Is Drop in Liquidity and Analyst Coverage of UK Mid-Caps An Investment Opportunity?

Published On: July 31, 2018Categories: Stocks & Shares2.1 min read

Independent FCA-registered capital markets researcher Hardman has released data that shows the liquidity of London-listed companies valued at between £600 million and £5 billion fell by nearly 10% over the first six months of this year. Small caps such as the companies listed on the LSE’s AIM market have been hit even harder with liquidity down by as much as 25%. Volatility in the share price of mid and small-cap companies is also increasing in correlation to falling trading volumes. However, while a general concern, the situation could also present an opportunity to savvy and experienced stock pickers investing online.

The drop in liquidity that mid-cap and small-cap companies are experiencing is being put down to the introduction of the new EU Mifid II legislation. Mifid II means brokers and banks are obliged to charge separately for any company research their analysts publish. Before the new legislation was introduced, brokers tended to ‘bundle’ research with trade execution fees.
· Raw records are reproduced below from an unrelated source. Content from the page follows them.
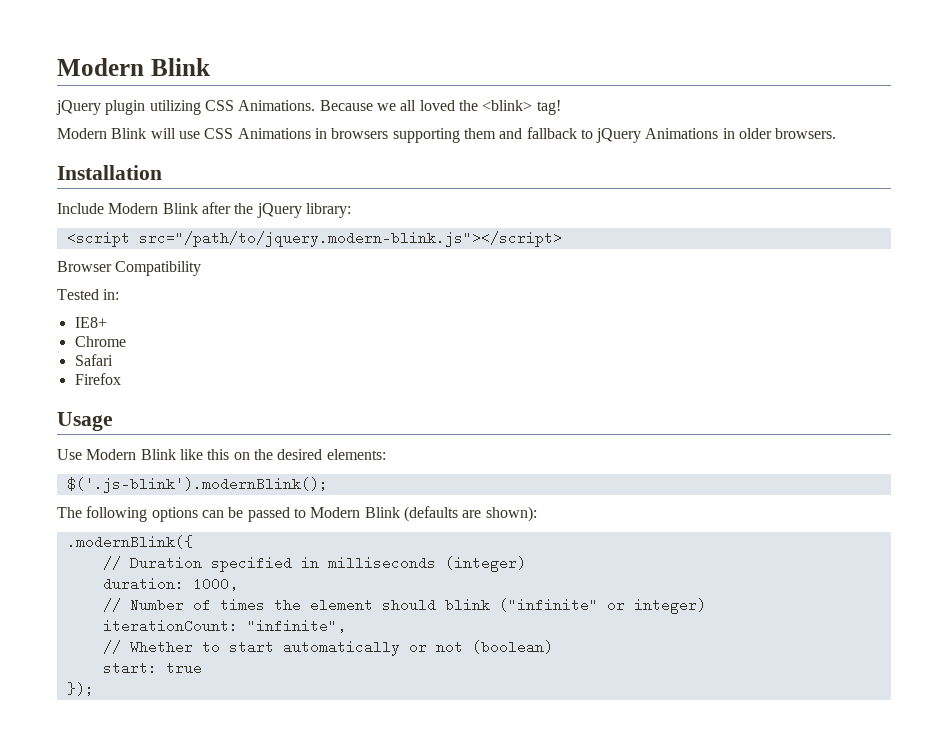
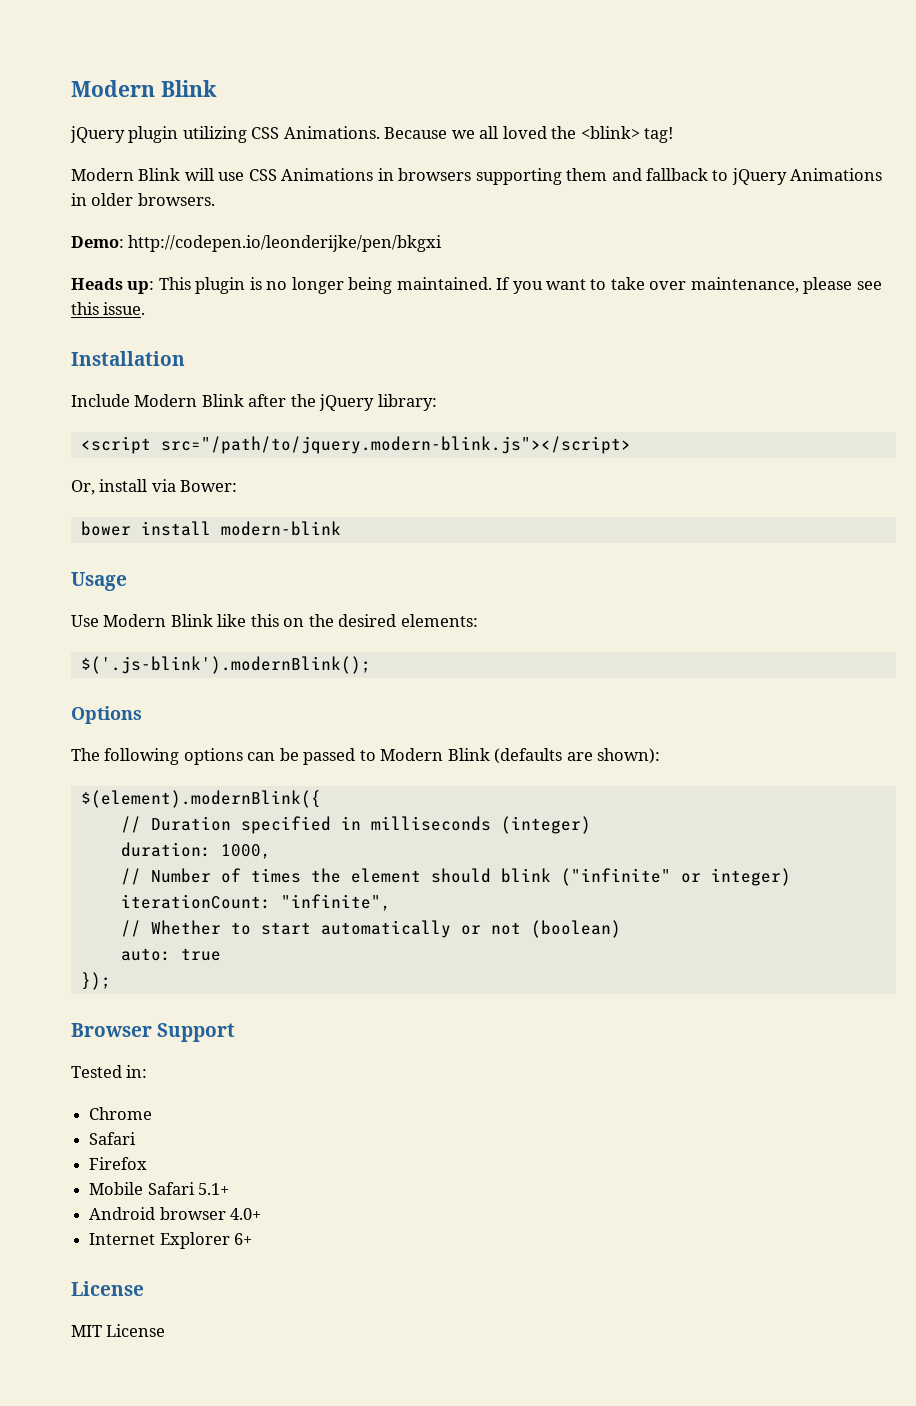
(837, 133) none -> [71,235,443,252] [71,277,882,294] [71,302,146,315] // Demo: http://codepen.io/leonderijke/pen/bkgxi // Heads up: This plugin is no longer being maintained. If you want to take over maintenance, please see this issue.
[57,261,202,276] [57,289,120,300] [74,317,107,328] [74,336,126,347] [74,354,113,366] [74,373,121,385] Browser Compatibility // Tested in: // IE8+ // Chrome // Safari // Firefox -> [71,479,238,495] [80,521,341,536] Or, install via Bower: // bower install modern-blink
(328, 485) none -> [71,706,142,724] // Options
[66,535,193,549] .modernBlink({ -> [80,790,321,808] $(element).modernBlink({
[102,661,157,675] start: -> [120,948,171,961] auto:
(94, 689) none -> [71,1023,236,1042] [71,1065,148,1078] [89,1107,153,1120] [89,1132,137,1145] [89,1157,148,1170] [89,1182,230,1195] [89,1207,262,1220] [89,1232,253,1249] [71,1281,144,1296] [71,1324,166,1337] // Browser Support // Tested in: // Chrome // Safari // Firefox // Mobile Safari 5.1+ // Android browser 4.0+ // Internet Explorer 6+ // License // MIT License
This practise was considered to be a potential conflict of interests. Paying for research separately is supposed to remove doubt as to whether investors have been ‘induced to trade’ as well as ensuring the research is independent and has not been commissioned by the companies covered. Pre-Mifid II, smaller listed companies often commissioned ‘independent’ research to ensure that there was research that investors asset managers could refer to when assessing them as an investment option. Brokers and investment banks, many of whom have recently been slashing analysis costs, can only provide research on so many companies. This meant that smaller companies were and increasingly not covered unless they took proactive steps themselves to make sure research on them was available.

The number of analysts covering mid-cap companies has, Hardman’s research suggests, dropped by 3% since the introduction of Mifid II. Research coverage of large caps has actually dropped more, by 6%, but has had little impact due to the much larger volumes of research available on those companies. Small-cap companies have traditionally struggled for research coverage but the current situation is relatively new for mid-caps. Hardman chief executive Keith Hiscock commented for the Financial Times:

“At the small end of the market, companies have always struggled. It’s at the middle of the market that this is going to be a bit of a revelation”.

City stockbrokers believe that the regulatory change will be felt increasingly as the year goes on with less coverage deepening illiquidity for some stocks. However, less professional research and increased volatility could also provide opportunities. Experienced stock pickers willing to put in their own time to research neglected companies could well find it easier to uncover undervalued gems among the mid-caps of the FTSE 250 and below. Increased volatility could also mean more ‘buy the dip’ opportunities presenting themselves.